Mathematics Asked by Shane Watson on December 27, 2021
All the natural numbers from $1$ to $100$ are written adjacent to each other in a single row. Now, this is considered as a single number, $N$ with $192$ digits.
$N$ is then broken into two parts each part being considered to be a new number, by placing a single partition between any two consecutive digits of $N$ and the two numbers so obtained are added to form a new number $N1$.
Now, $N1$ is broken into two parts in a manner similar to that followed above for $N$ and the two numbers thus arrived at are again added to form another new number $N2$. This process is continued to arrive at $N3$, $N4$…. and so on till we finally get a single digit number $Nm$.
What is the value of $Nm$?
First of all, as suggested by the comment of астон вілла тереса лисбон, the problem would probably not have been posed if there was not a unique answer.

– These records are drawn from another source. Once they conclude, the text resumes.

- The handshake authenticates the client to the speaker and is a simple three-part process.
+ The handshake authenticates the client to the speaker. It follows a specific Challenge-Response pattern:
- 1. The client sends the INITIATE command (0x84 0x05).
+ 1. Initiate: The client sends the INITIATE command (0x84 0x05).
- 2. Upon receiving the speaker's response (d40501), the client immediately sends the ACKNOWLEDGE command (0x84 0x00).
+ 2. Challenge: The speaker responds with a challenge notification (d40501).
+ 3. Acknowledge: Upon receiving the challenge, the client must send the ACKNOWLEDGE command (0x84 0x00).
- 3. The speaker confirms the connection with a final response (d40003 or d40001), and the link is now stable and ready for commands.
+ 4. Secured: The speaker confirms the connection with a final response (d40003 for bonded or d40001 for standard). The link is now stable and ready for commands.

Hint: if you apply the rule of "casting out 9's", what will the final digit be, modulo 9? If you can prove that it must be 0 mod 9, is that conclusive?
Addendum
It just occurred to me; suppose that casting out 9's indicates that the final digit is not congruent to 0 modulo 9. For example, suppose that the final digit must be congruent to 5 modulo 9. Would you then (still) be able to determine a unique answer?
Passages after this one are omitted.